What you will do ->
Could you restate all of the records below exactly, with the pictures left out?

● ● ● ● ●

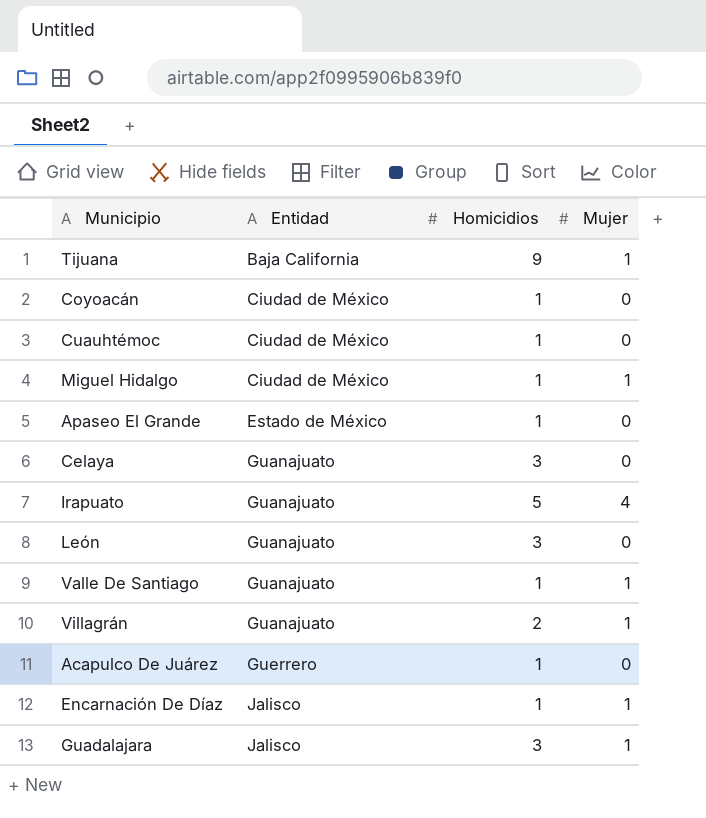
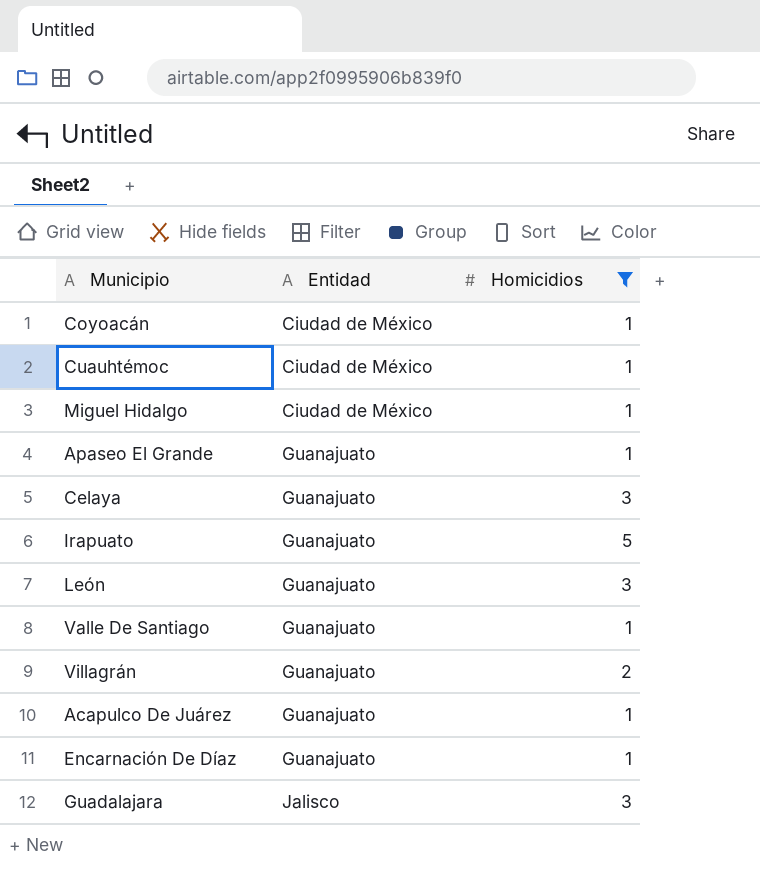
filter: none -> Homicidios != 9
column Mujer | position: 4 -> none
Apaseo El Grande | Entidad: Estado de México -> Guanajuato
Acapulco De Juárez | Entidad: Guerrero -> Guanajuato
Encarnación De Díaz | Entidad: Jalisco -> Guanajuato

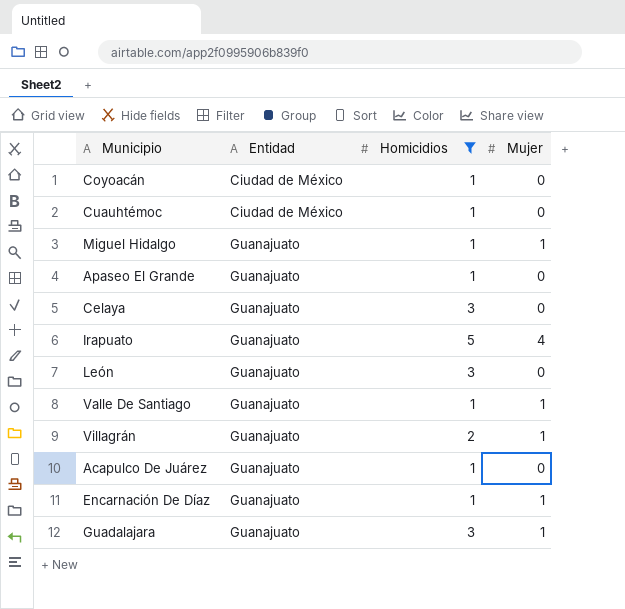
column Mujer | position: none -> 4
Miguel Hidalgo | Entidad: Ciudad de México -> Guanajuato
Guadalajara | Entidad: Jalisco -> Guanajuato

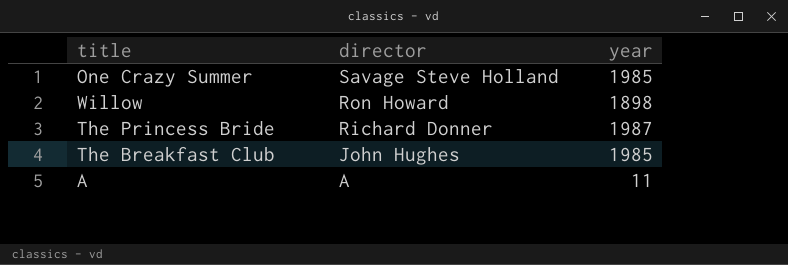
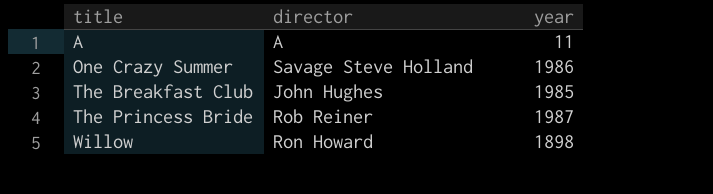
row order: director descending -> title ascending
One Crazy Summer | year: 1985 -> 1986
The Princess Bride | director: Richard Donner -> Rob Reiner

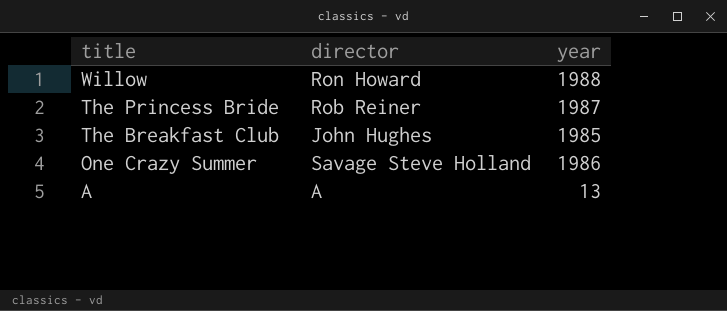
row order: title ascending -> title descending
Willow | year: 1898 -> 1988
A | year: 11 -> 13

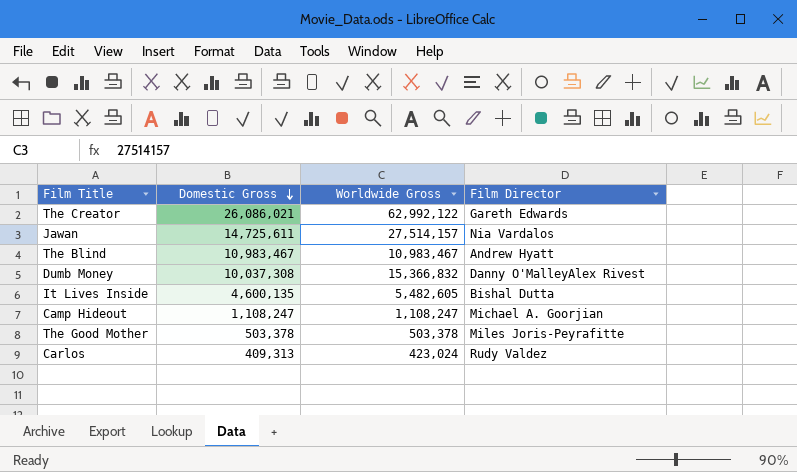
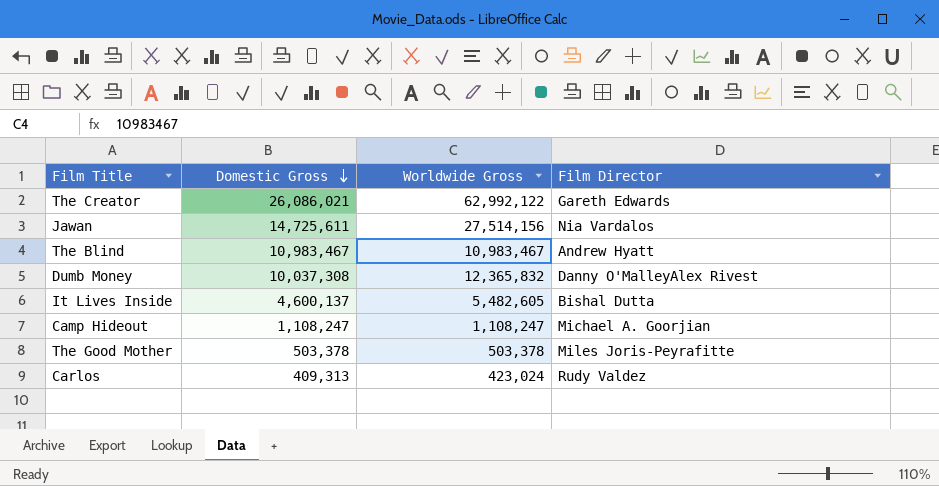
Jawan | Worldwide Gross: 27,514,157 -> 27,514,156
Dumb Money | Worldwide Gross: 15,366,832 -> 12,365,832
It Lives Inside | Domestic Gross: 4,600,135 -> 4,600,137

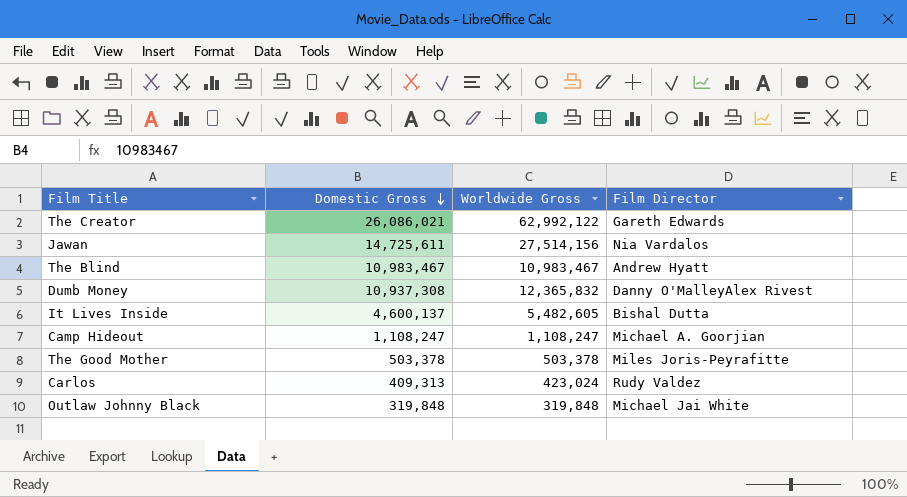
Dumb Money | Domestic Gross: 10,037,308 -> 10,937,308
row Outlaw Johnny Black: none -> 319,848 | 319,848 | Michael Jai White

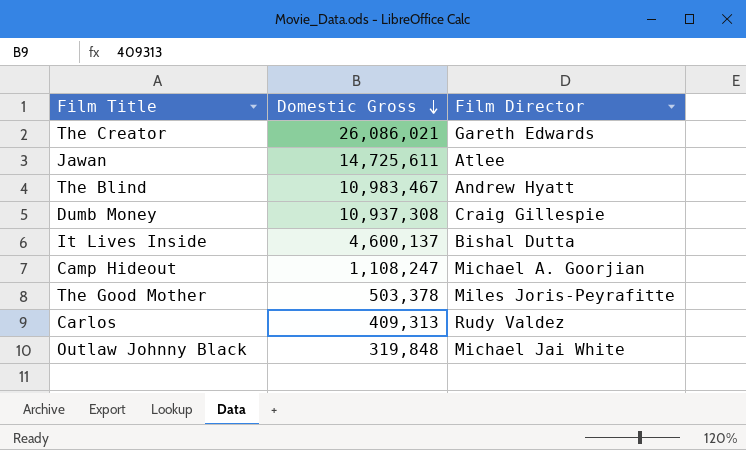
column Worldwide Gross | position: 3 -> none
Jawan | Film Director: Nia Vardalos -> Atlee
Dumb Money | Film Director: Danny O'MalleyAlex Rivest -> Craig Gillespie

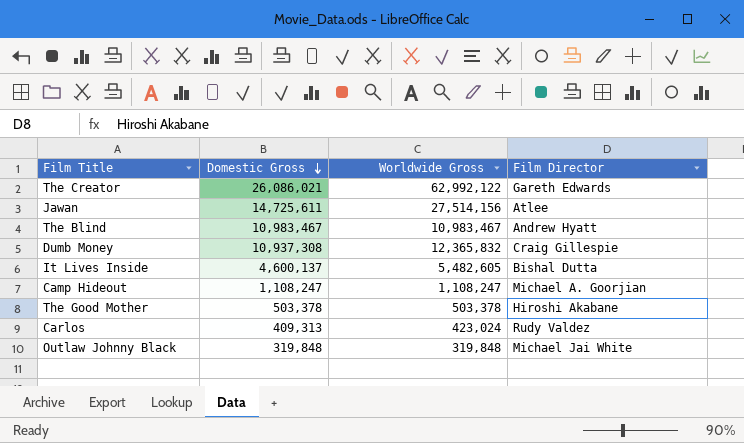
column Worldwide Gross | position: none -> 3
The Good Mother | Film Director: Miles Joris-Peyrafitte -> Hiroshi Akabane

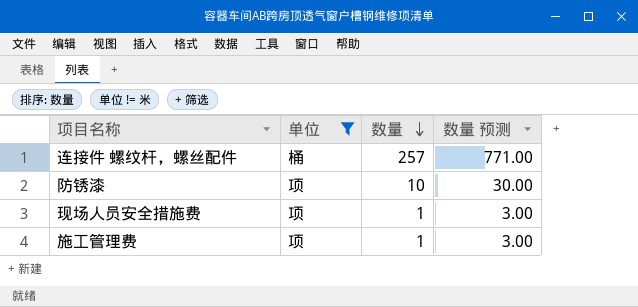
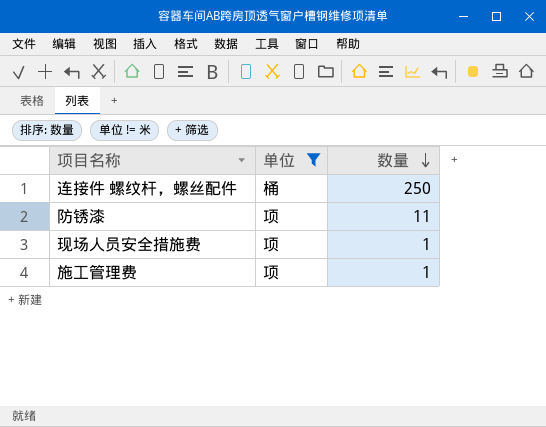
column 数量 预测 | formula: [数量] * 3 -> none
连接件 螺纹杆，螺丝配件 | 数量: 257 -> 250
防锈漆 | 数量: 10 -> 11

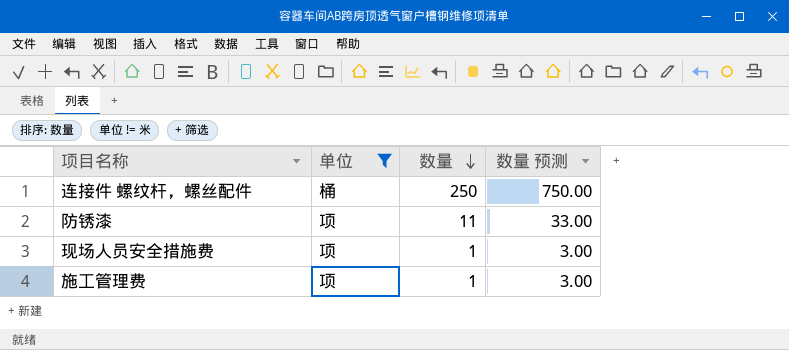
column 数量 预测 | formula: none -> [数量] * 3

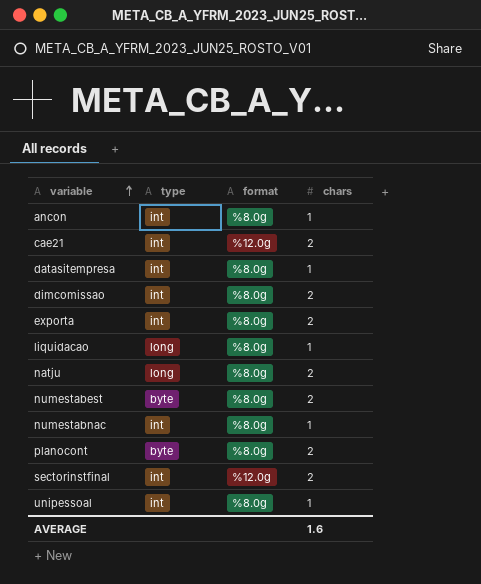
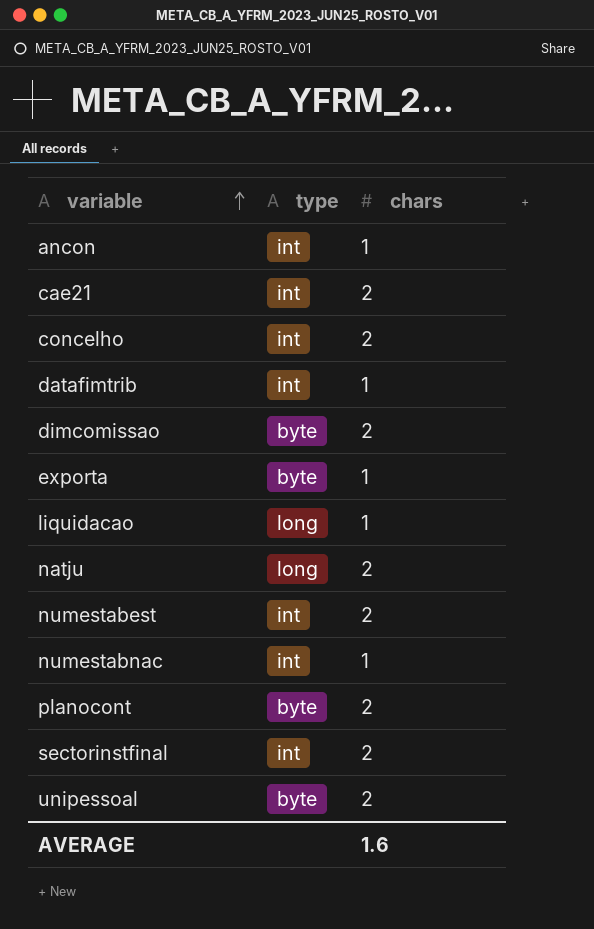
column format | position: 3 -> none
row datasitempresa: int | %8.0g | 1 -> none
row concelho: none -> int | 2
row datafimtrib: none -> int | 1
dimcomissao | type: int -> byte
exporta | type: int -> byte
exporta | chars: 2 -> 1
numestabest | type: byte -> int
unipessoal | type: int -> byte
unipessoal | chars: 1 -> 2

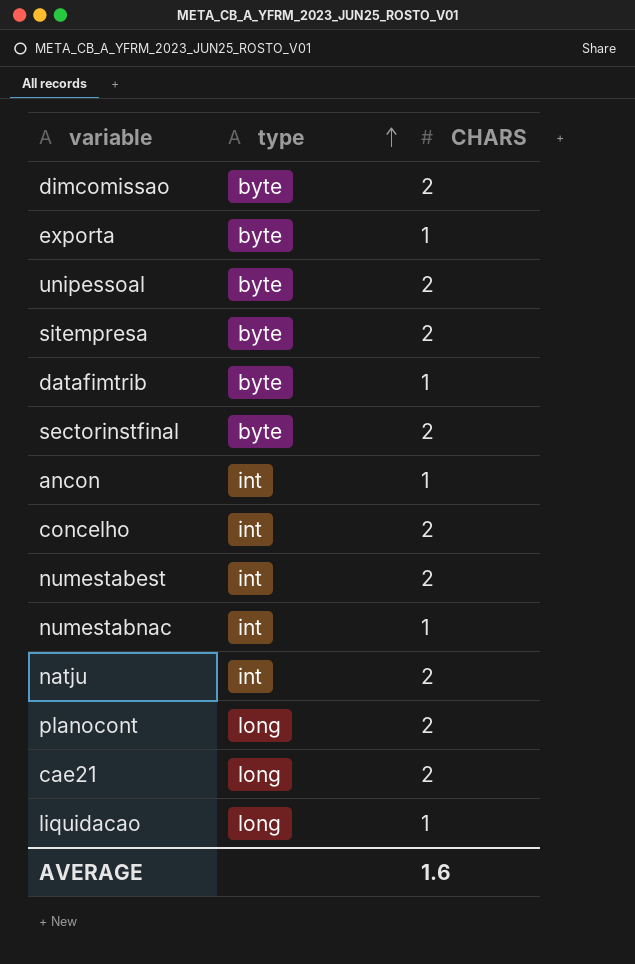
row order: variable ascending -> type ascending
column name: chars -> CHARS
row sitempresa: none -> byte | 2
datafimtrib | type: int -> byte
sectorinstfinal | type: int -> byte
natju | type: long -> int
planocont | type: byte -> long
cae21 | type: int -> long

● ● ● ● ●

Output ->
filter: none -> Homicidios != 9
column Mujer | position: 4 -> none
Apaseo El Grande | Entidad: Estado de México -> Guanajuato
Acapulco De Juárez | Entidad: Guerrero -> Guanajuato
Encarnación De Díaz | Entidad: Jalisco -> Guanajuato

column Mujer | position: none -> 4
Miguel Hidalgo | Entidad: Ciudad de México -> Guanajuato
Guadalajara | Entidad: Jalisco -> Guanajuato

row order: director descending -> title ascending
One Crazy Summer | year: 1985 -> 1986
The Princess Bride | director: Richard Donner -> Rob Reiner

row order: title ascending -> title descending
Willow | year: 1898 -> 1988
A | year: 11 -> 13

Jawan | Worldwide Gross: 27,514,157 -> 27,514,156
Dumb Money | Worldwide Gross: 15,366,832 -> 12,365,832
It Lives Inside | Domestic Gross: 4,600,135 -> 4,600,137

Dumb Money | Domestic Gross: 10,037,308 -> 10,937,308
row Outlaw Johnny Black: none -> 319,848 | 319,848 | Michael Jai White

column Worldwide Gross | position: 3 -> none
Jawan | Film Director: Nia Vardalos -> Atlee
Dumb Money | Film Director: Danny O'MalleyAlex Rivest -> Craig Gillespie

column Worldwide Gross | position: none -> 3
The Good Mother | Film Director: Miles Joris-Peyrafitte -> Hiroshi Akabane

column 数量 预测 | formula: [数量] * 3 -> none
连接件 螺纹杆，螺丝配件 | 数量: 257 -> 250
防锈漆 | 数量: 10 -> 11

column 数量 预测 | formula: none -> [数量] * 3

column format | position: 3 -> none
row datasitempresa: int | %8.0g | 1 -> none
row concelho: none -> int | 2
row datafimtrib: none -> int | 1
dimcomissao | type: int -> byte
exporta | type: int -> byte
exporta | chars: 2 -> 1
numestabest | type: byte -> int
unipessoal | type: int -> byte
unipessoal | chars: 1 -> 2

row order: variable ascending -> type ascending
column name: chars -> CHARS
row sitempresa: none -> byte | 2
datafimtrib | type: int -> byte
sectorinstfinal | type: int -> byte
natju | type: long -> int
planocont | type: byte -> long
cae21 | type: int -> long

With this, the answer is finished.